Instructions to follow:
Reproduce the records exactly.

Supplied records:

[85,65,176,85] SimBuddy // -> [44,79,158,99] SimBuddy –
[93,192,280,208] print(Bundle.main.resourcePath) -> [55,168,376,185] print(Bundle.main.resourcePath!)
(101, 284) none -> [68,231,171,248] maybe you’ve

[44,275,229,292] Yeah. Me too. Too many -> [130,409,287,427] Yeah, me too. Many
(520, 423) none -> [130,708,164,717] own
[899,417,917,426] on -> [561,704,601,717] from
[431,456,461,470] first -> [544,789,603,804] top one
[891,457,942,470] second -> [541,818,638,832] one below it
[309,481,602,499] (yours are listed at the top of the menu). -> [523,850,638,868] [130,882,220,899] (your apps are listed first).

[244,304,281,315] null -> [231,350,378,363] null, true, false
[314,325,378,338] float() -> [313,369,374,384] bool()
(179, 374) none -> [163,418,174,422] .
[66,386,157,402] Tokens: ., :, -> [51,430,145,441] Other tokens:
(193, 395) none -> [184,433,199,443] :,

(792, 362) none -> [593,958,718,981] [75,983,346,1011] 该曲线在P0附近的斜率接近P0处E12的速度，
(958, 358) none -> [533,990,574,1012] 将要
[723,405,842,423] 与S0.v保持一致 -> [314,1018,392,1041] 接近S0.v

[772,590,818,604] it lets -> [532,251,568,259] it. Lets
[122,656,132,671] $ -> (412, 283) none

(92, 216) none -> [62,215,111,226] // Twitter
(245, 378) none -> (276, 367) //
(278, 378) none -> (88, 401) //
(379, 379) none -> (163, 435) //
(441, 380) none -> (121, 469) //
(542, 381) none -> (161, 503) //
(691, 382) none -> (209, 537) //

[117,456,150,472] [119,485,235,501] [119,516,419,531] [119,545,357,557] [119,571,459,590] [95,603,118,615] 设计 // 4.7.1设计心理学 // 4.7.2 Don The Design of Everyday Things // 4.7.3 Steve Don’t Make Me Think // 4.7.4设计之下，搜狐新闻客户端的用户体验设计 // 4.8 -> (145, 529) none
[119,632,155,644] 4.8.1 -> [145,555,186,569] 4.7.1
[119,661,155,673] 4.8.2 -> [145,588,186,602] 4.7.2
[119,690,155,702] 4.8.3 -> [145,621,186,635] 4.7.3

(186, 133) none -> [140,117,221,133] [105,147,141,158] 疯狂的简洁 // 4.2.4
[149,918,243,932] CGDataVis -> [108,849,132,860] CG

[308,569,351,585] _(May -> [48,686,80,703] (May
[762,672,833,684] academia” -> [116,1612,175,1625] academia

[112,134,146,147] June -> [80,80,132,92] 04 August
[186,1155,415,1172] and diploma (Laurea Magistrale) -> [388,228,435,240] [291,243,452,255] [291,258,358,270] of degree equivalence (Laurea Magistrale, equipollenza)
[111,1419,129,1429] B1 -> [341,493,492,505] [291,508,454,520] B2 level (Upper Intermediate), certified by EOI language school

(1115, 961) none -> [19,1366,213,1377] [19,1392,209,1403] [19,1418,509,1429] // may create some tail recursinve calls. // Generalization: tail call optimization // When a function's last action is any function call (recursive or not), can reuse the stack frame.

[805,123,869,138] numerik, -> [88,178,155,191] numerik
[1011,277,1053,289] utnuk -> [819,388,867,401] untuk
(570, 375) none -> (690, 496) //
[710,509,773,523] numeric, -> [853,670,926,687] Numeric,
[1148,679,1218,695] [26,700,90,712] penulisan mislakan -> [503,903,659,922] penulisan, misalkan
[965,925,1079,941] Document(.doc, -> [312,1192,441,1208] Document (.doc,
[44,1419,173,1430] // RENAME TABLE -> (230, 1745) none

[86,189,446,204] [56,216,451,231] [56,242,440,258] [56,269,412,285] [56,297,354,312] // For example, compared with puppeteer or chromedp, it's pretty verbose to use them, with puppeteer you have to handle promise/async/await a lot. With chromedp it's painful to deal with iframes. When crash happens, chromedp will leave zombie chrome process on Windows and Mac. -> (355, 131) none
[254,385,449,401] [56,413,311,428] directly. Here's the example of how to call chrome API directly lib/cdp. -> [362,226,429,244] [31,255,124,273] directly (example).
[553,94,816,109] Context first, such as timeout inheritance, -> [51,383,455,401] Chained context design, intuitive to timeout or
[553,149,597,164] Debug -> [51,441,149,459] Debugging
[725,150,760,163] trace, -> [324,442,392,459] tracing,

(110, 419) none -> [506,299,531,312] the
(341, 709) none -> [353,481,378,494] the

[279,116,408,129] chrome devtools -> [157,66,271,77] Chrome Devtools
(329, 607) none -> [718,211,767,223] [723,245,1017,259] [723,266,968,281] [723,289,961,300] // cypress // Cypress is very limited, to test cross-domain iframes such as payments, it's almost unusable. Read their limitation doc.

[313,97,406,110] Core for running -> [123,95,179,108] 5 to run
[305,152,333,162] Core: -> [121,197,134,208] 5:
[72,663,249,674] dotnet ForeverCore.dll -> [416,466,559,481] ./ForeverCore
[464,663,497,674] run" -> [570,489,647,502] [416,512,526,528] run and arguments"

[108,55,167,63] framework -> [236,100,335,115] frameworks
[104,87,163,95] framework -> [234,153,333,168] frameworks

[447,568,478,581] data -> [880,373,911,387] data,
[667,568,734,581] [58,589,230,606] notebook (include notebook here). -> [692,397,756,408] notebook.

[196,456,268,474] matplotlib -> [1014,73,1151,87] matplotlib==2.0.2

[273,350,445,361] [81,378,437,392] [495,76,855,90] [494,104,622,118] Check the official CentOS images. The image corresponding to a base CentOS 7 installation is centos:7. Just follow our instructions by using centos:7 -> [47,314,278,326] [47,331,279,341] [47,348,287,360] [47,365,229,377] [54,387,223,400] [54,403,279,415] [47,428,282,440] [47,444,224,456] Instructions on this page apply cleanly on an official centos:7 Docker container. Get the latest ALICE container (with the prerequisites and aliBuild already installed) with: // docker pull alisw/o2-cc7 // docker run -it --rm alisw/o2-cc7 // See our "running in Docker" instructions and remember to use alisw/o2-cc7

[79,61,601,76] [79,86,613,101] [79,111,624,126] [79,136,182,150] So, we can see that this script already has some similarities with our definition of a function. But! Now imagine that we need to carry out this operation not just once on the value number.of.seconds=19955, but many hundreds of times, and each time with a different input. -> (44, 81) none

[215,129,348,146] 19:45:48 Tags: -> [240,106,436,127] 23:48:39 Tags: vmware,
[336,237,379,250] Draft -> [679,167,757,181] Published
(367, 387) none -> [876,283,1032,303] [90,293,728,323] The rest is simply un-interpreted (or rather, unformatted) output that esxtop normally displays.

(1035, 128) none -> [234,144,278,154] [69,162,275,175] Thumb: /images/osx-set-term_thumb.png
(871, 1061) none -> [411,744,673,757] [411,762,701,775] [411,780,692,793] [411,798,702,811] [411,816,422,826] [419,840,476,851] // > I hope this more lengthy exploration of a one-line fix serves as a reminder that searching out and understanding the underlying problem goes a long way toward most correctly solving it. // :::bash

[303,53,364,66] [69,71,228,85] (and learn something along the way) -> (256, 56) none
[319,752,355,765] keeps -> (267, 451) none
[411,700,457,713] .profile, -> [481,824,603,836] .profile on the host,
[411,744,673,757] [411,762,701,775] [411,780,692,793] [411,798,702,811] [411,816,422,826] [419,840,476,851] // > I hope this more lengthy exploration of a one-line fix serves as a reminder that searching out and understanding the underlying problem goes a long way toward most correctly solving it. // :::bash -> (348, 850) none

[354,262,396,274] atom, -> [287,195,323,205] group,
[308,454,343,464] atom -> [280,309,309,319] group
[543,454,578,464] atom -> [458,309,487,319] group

Exercise solution:
[85,65,176,85] SimBuddy // -> [44,79,158,99] SimBuddy –
[93,192,280,208] print(Bundle.main.resourcePath) -> [55,168,376,185] print(Bundle.main.resourcePath!)
(101, 284) none -> [68,231,171,248] maybe you’ve

[44,275,229,292] Yeah. Me too. Too many -> [130,409,287,427] Yeah, me too. Many
(520, 423) none -> [130,708,164,717] own
[899,417,917,426] on -> [561,704,601,717] from
[431,456,461,470] first -> [544,789,603,804] top one
[891,457,942,470] second -> [541,818,638,832] one below it
[309,481,602,499] (yours are listed at the top of the menu). -> [523,850,638,868] [130,882,220,899] (your apps are listed first).

[244,304,281,315] null -> [231,350,378,363] null, true, false
[314,325,378,338] float() -> [313,369,374,384] bool()
(179, 374) none -> [163,418,174,422] .
[66,386,157,402] Tokens: ., :, -> [51,430,145,441] Other tokens:
(193, 395) none -> [184,433,199,443] :,

(792, 362) none -> [593,958,718,981] [75,983,346,1011] 该曲线在P0附近的斜率接近P0处E12的速度，
(958, 358) none -> [533,990,574,1012] 将要
[723,405,842,423] 与S0.v保持一致 -> [314,1018,392,1041] 接近S0.v

[772,590,818,604] it lets -> [532,251,568,259] it. Lets
[122,656,132,671] $ -> (412, 283) none

(92, 216) none -> [62,215,111,226] // Twitter
(245, 378) none -> (276, 367) //
(278, 378) none -> (88, 401) //
(379, 379) none -> (163, 435) //
(441, 380) none -> (121, 469) //
(542, 381) none -> (161, 503) //
(691, 382) none -> (209, 537) //

[117,456,150,472] [119,485,235,501] [119,516,419,531] [119,545,357,557] [119,571,459,590] [95,603,118,615] 设计 // 4.7.1设计心理学 // 4.7.2 Don The Design of Everyday Things // 4.7.3 Steve Don’t Make Me Think // 4.7.4设计之下，搜狐新闻客户端的用户体验设计 // 4.8 -> (145, 529) none
[119,632,155,644] 4.8.1 -> [145,555,186,569] 4.7.1
[119,661,155,673] 4.8.2 -> [145,588,186,602] 4.7.2
[119,690,155,702] 4.8.3 -> [145,621,186,635] 4.7.3

(186, 133) none -> [140,117,221,133] [105,147,141,158] 疯狂的简洁 // 4.2.4
[149,918,243,932] CGDataVis -> [108,849,132,860] CG

[308,569,351,585] _(May -> [48,686,80,703] (May
[762,672,833,684] academia” -> [116,1612,175,1625] academia

[112,134,146,147] June -> [80,80,132,92] 04 August
[186,1155,415,1172] and diploma (Laurea Magistrale) -> [388,228,435,240] [291,243,452,255] [291,258,358,270] of degree equivalence (Laurea Magistrale, equipollenza)
[111,1419,129,1429] B1 -> [341,493,492,505] [291,508,454,520] B2 level (Upper Intermediate), certified by EOI language school

(1115, 961) none -> [19,1366,213,1377] [19,1392,209,1403] [19,1418,509,1429] // may create some tail recursinve calls. // Generalization: tail call optimization // When a function's last action is any function call (recursive or not), can reuse the stack frame.

[805,123,869,138] numerik, -> [88,178,155,191] numerik
[1011,277,1053,289] utnuk -> [819,388,867,401] untuk
(570, 375) none -> (690, 496) //
[710,509,773,523] numeric, -> [853,670,926,687] Numeric,
[1148,679,1218,695] [26,700,90,712] penulisan mislakan -> [503,903,659,922] penulisan, misalkan
[965,925,1079,941] Document(.doc, -> [312,1192,441,1208] Document (.doc,
[44,1419,173,1430] // RENAME TABLE -> (230, 1745) none

[86,189,446,204] [56,216,451,231] [56,242,440,258] [56,269,412,285] [56,297,354,312] // For example, compared with puppeteer or chromedp, it's pretty verbose to use them, with puppeteer you have to handle promise/async/await a lot. With chromedp it's painful to deal with iframes. When crash happens, chromedp will leave zombie chrome process on Windows and Mac. -> (355, 131) none
[254,385,449,401] [56,413,311,428] directly. Here's the example of how to call chrome API directly lib/cdp. -> [362,226,429,244] [31,255,124,273] directly (example).
[553,94,816,109] Context first, such as timeout inheritance, -> [51,383,455,401] Chained context design, intuitive to timeout or
[553,149,597,164] Debug -> [51,441,149,459] Debugging
[725,150,760,163] trace, -> [324,442,392,459] tracing,

(110, 419) none -> [506,299,531,312] the
(341, 709) none -> [353,481,378,494] the

[279,116,408,129] chrome devtools -> [157,66,271,77] Chrome Devtools
(329, 607) none -> [718,211,767,223] [723,245,1017,259] [723,266,968,281] [723,289,961,300] // cypress // Cypress is very limited, to test cross-domain iframes such as payments, it's almost unusable. Read their limitation doc.

[313,97,406,110] Core for running -> [123,95,179,108] 5 to run
[305,152,333,162] Core: -> [121,197,134,208] 5:
[72,663,249,674] dotnet ForeverCore.dll -> [416,466,559,481] ./ForeverCore
[464,663,497,674] run" -> [570,489,647,502] [416,512,526,528] run and arguments"

[108,55,167,63] framework -> [236,100,335,115] frameworks
[104,87,163,95] framework -> [234,153,333,168] frameworks

[447,568,478,581] data -> [880,373,911,387] data,
[667,568,734,581] [58,589,230,606] notebook (include notebook here). -> [692,397,756,408] notebook.

[196,456,268,474] matplotlib -> [1014,73,1151,87] matplotlib==2.0.2

[273,350,445,361] [81,378,437,392] [495,76,855,90] [494,104,622,118] Check the official CentOS images. The image corresponding to a base CentOS 7 installation is centos:7. Just follow our instructions by using centos:7 -> [47,314,278,326] [47,331,279,341] [47,348,287,360] [47,365,229,377] [54,387,223,400] [54,403,279,415] [47,428,282,440] [47,444,224,456] Instructions on this page apply cleanly on an official centos:7 Docker container. Get the latest ALICE container (with the prerequisites and aliBuild already installed) with: // docker pull alisw/o2-cc7 // docker run -it --rm alisw/o2-cc7 // See our "running in Docker" instructions and remember to use alisw/o2-cc7

[79,61,601,76] [79,86,613,101] [79,111,624,126] [79,136,182,150] So, we can see that this script already has some similarities with our definition of a function. But! Now imagine that we need to carry out this operation not just once on the value number.of.seconds=19955, but many hundreds of times, and each time with a different input. -> (44, 81) none

[215,129,348,146] 19:45:48 Tags: -> [240,106,436,127] 23:48:39 Tags: vmware,
[336,237,379,250] Draft -> [679,167,757,181] Published
(367, 387) none -> [876,283,1032,303] [90,293,728,323] The rest is simply un-interpreted (or rather, unformatted) output that esxtop normally displays.

(1035, 128) none -> [234,144,278,154] [69,162,275,175] Thumb: /images/osx-set-term_thumb.png
(871, 1061) none -> [411,744,673,757] [411,762,701,775] [411,780,692,793] [411,798,702,811] [411,816,422,826] [419,840,476,851] // > I hope this more lengthy exploration of a one-line fix serves as a reminder that searching out and understanding the underlying problem goes a long way toward most correctly solving it. // :::bash

[303,53,364,66] [69,71,228,85] (and learn something along the way) -> (256, 56) none
[319,752,355,765] keeps -> (267, 451) none
[411,700,457,713] .profile, -> [481,824,603,836] .profile on the host,
[411,744,673,757] [411,762,701,775] [411,780,692,793] [411,798,702,811] [411,816,422,826] [419,840,476,851] // > I hope this more lengthy exploration of a one-line fix serves as a reminder that searching out and understanding the underlying problem goes a long way toward most correctly solving it. // :::bash -> (348, 850) none

[354,262,396,274] atom, -> [287,195,323,205] group,
[308,454,343,464] atom -> [280,309,309,319] group
[543,454,578,464] atom -> [458,309,487,319] group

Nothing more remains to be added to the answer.